Anos mais tarde, numa aula de História, a professora falava da Revolução Francesa, do Terror e o que produziu de sangue a invenção de Joseph-Ignace Guillotin. 

Naquela aula, descobri que, quando os homens brincam de “reizinho manda tudo”, eles invariavelmente enroscam os pescoços no cordão do varal e caem, sempre para trás, chocando-se contra o chão duro da nossa mais profunda estupidez.  

sobre o autor

Paulo de Toledo é mestre e doutor em Literatura Brasileira pela FFLCH-USP.  

Poeta, publicou os seguintes livros: Torrão e outros poemas (Ed. Patuá, 2018), Concreróticos e Outros Versos (Dulcinéia Catadora, 2012), A Rubrica do Inventor (Ed. Multifoco, RJ, 2011), Hi-Kretos e Outras Abstrações (Sereia Ca(n)tadora, 2011) e 51 Mendicantos (Ed. Éblis, 2007; Ed. Amotape, 2013).  

Participou também dos livros Musa fugidia (Ed.

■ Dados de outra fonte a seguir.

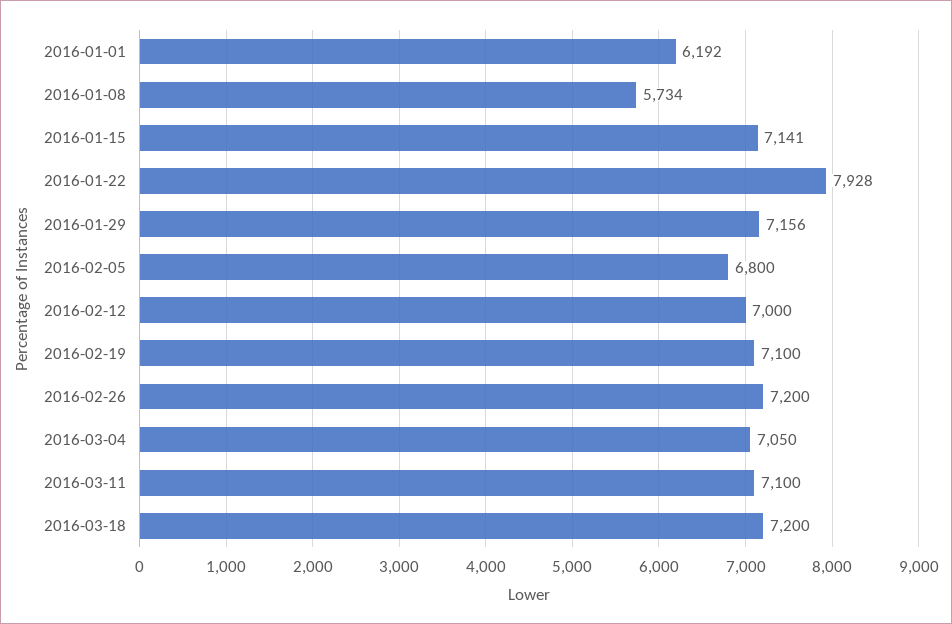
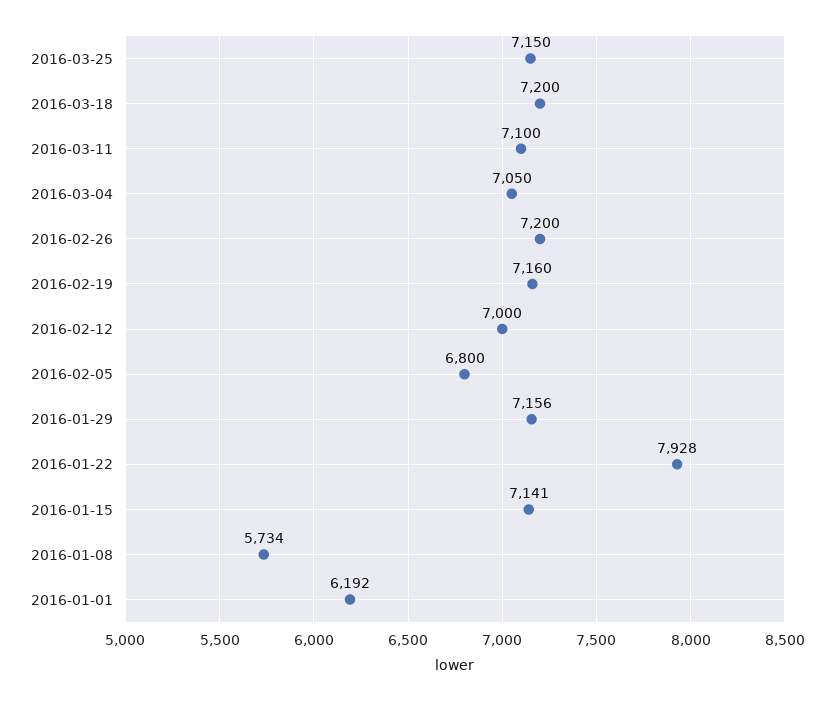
2016-02-19: 7100 -> 7160
2016-03-25: none -> 7150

Moinhos, 2017), VAIEVEM (Binóculo Editora, 2011) e LulaLivre*LulaLivro (Fundação Perseu Abramo, 2018).  

Colaborou com poemas, traduções, contos e ensaios para: Revista Babel, Meteöro, Cult, Revista Ciência & Cultura – SBPC, Coyote, Artéria, Revista Opiniães, Musa Rara, InComunidade, Correio das Artes, Suplemento Cultural de Santa Catarina, entre outros.